Reliability of Materials and Structures

Dimensioning of structural parts for strength and reliability is an essential element of product development in mechanical and plant engineering. The general methods to achieve this purpose are being developed in the competence field “Fitness-for-Purpose and Damage Tolerance”, and applied to specific industrial problems in the competence field “Material Efficiency and Reliability in Transportation, Mechanical and Plant Engineering”.

Fitness-for-Purpose and Damage Tolerance

Increasing time and cost pressure in product development as well as the quest for cost and weight optimized products call for an integrated approach towards product design. On the part of strength of materials and structures, this is met by so-called Fitness-for-Service or Fitness-for-Purpose concepts. These concepts account simultaneously for the four main factors affecting safe operation of a structural part:

  • external loading
  • required lifetime
  • local properties and state of the material
  • eventual damage during manufacturing and/or operation

The prediction accuracy depends crucially on knowing the loading of the structural component during operation as exactly as possible.
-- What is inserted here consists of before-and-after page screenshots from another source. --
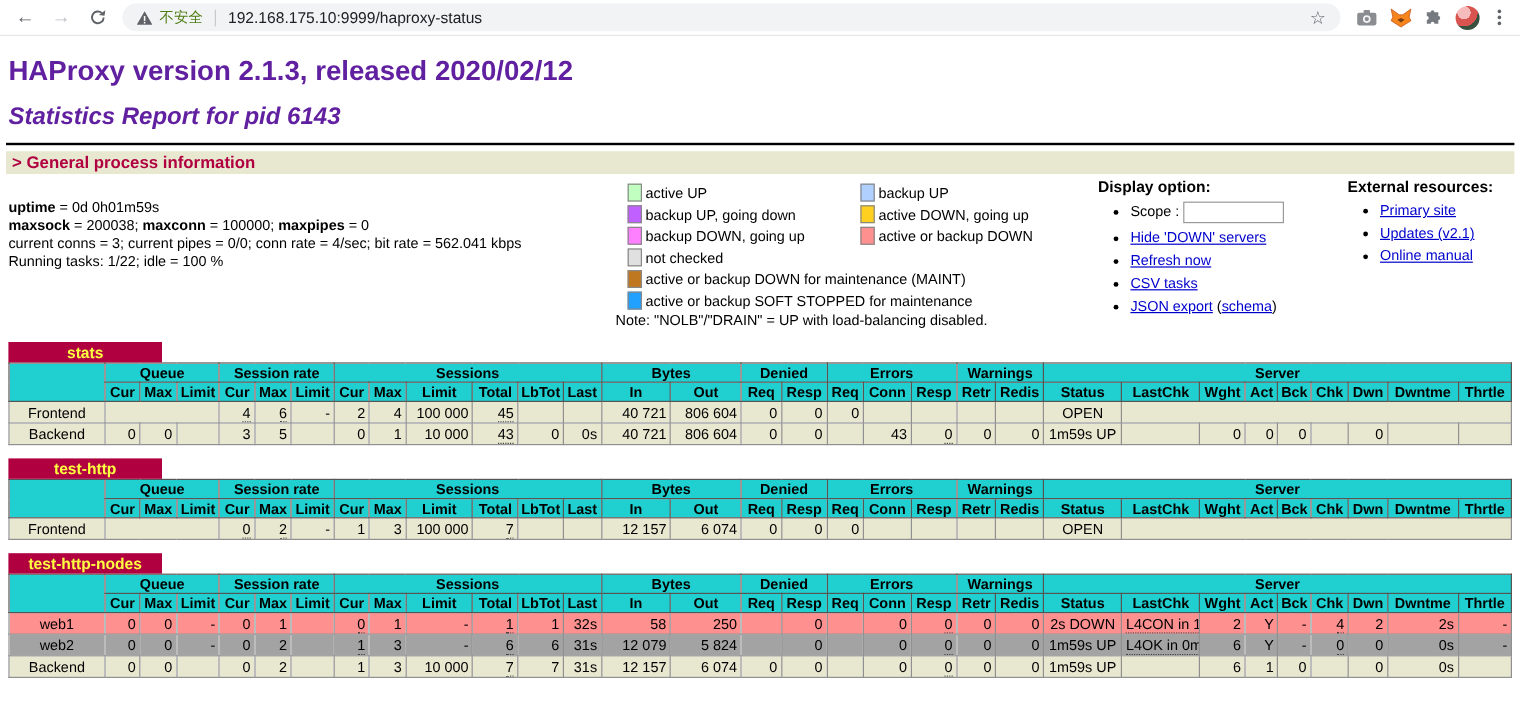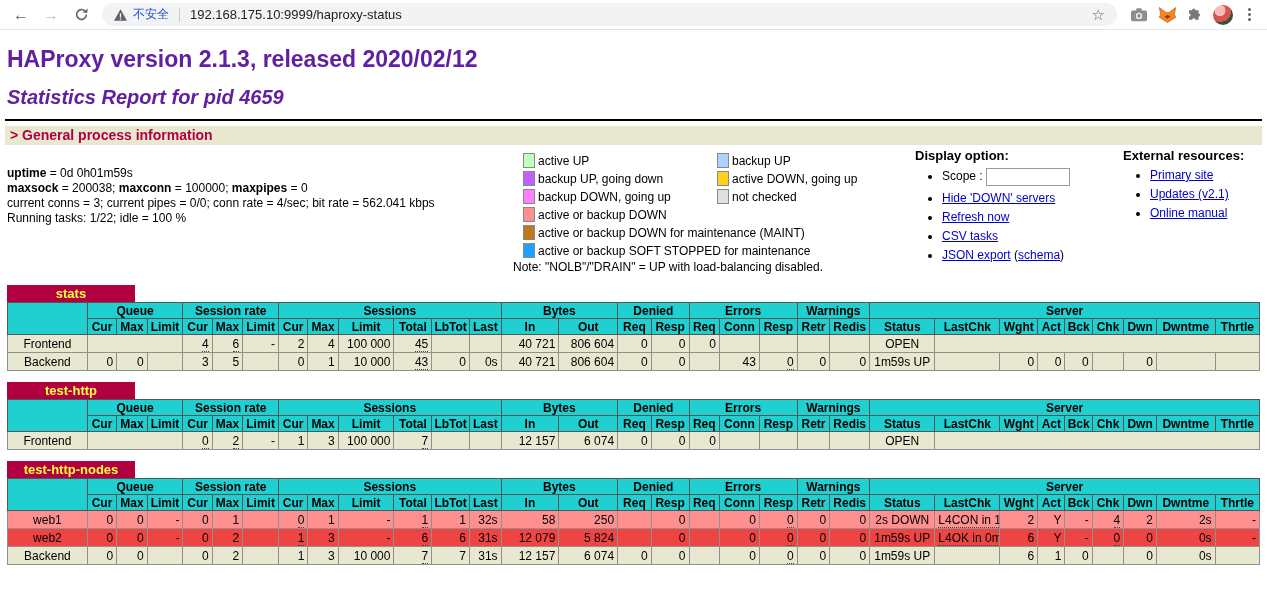"不安全" .sec-label { color: #1d4ed8 -> #4d7c0f }
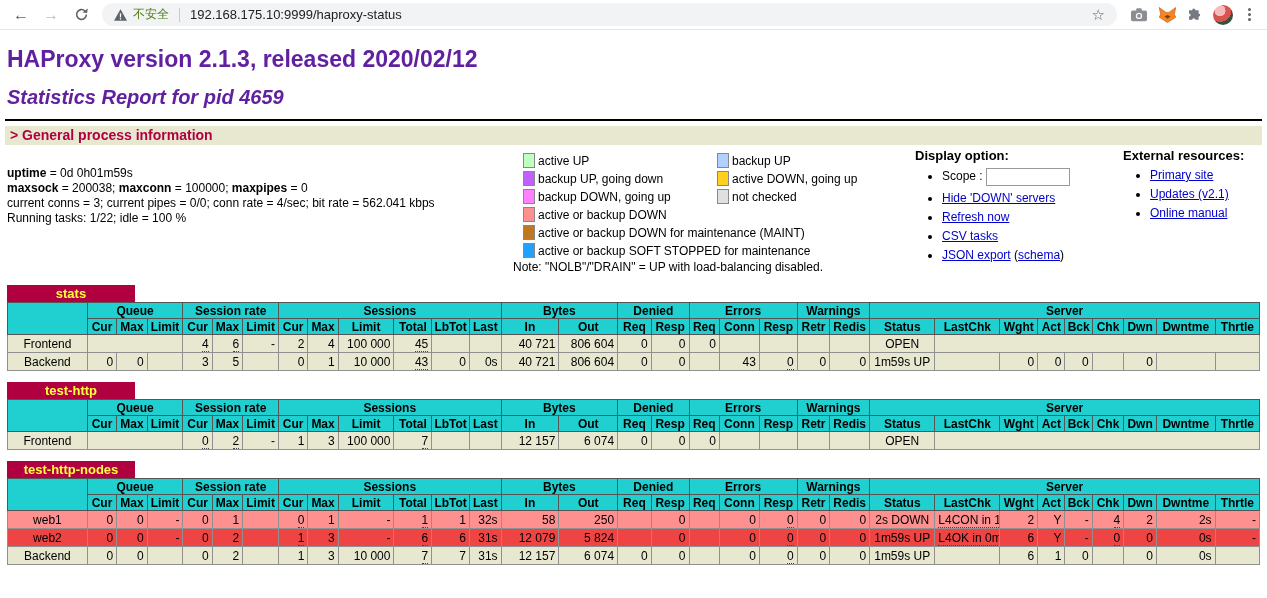"Statistics Report for pid 4659" h2 { text: 4659 -> 6143 }
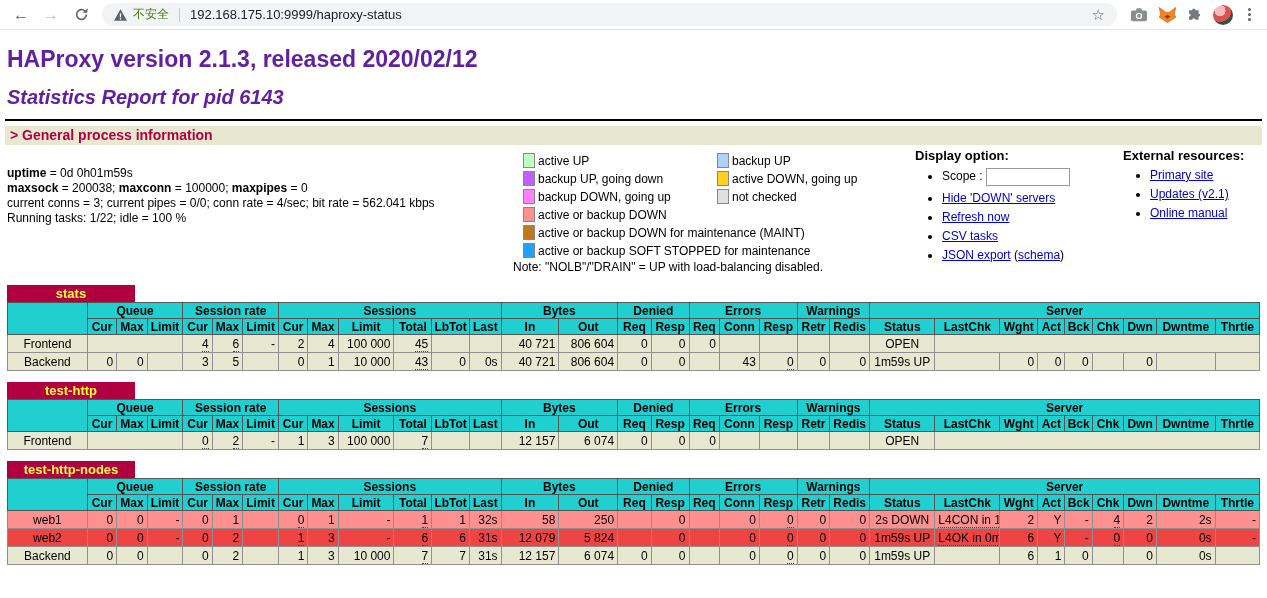"not checked" div.lg-item { order: before "active or backup DOWN" -> after "active or backup DOWN" }
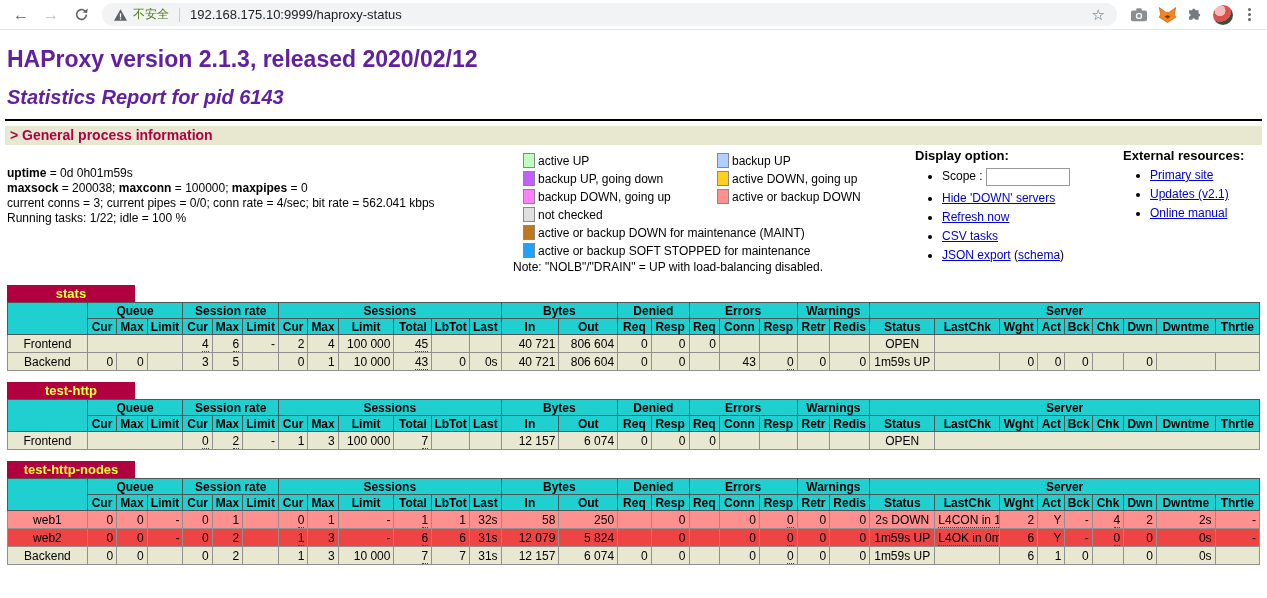"web2" tr.active_up td { background: #ef4444 -> #a3a3a3 }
This comprises static and cyclic mechanical loading including occasional or periodic overloads as well as environmental influences such as elevated or frequently changing operational temperatures, corrosive media, hydrogen embrittlement etc.

The lifetime of a component depends on the product lifetime and the decision whether the component can or should be replaced in regular service intervals – leading to the classical dilemma of balancing initial costs, maintenance costs and product reliability.

The material selection is then performed according to loading, lifetime and eventual additional requirements with respect to component dimensions and weight. Special attention has to be paid to manufacturing and post-treatment processes, which may significantly enhance the local material properties in highly loaded regions. For example, heat treatment and thermo-mechanical post-treatments such as hammer peening, shot peening, roller burnishing or deep rolling may induce compressive residual stresses with an enormous potential for strength and/or lifetime enhancement.

Accounting for eventual damage during manufacturing and/or operation leads to the concept of damage tolerance. Using methods from fracture mechanics, the influence of production induced flaws (casting, forging, rolling flaws) as well as operation induced flaws (Foreign Object Damage, e.g., bird strike in aerospace applications or ballast impact in railway axles and bogies). This approach naturally leads to optimized maintenance concepts, where the inspection intervals are determined according to the detected flaw size. This means, of course, that the presence of any flaws exceeding a certain size must be excluded by means of appropriate non-destructive testing methods.

Material Efficiency and Reliability in Transportation, Mechanical and Plant Engineering

All influencing factors described above exhibit some statistical scatter: loading, material strength, flaw size, detection limit of non-destructive testing. To account for the respective uncertainties, suitable safety factors have to be chosen. However, it must be noted that the trend of downsizing component dimensions as well as every safety factor to the lowest possible allowed value will lead to an increasing number of component failures.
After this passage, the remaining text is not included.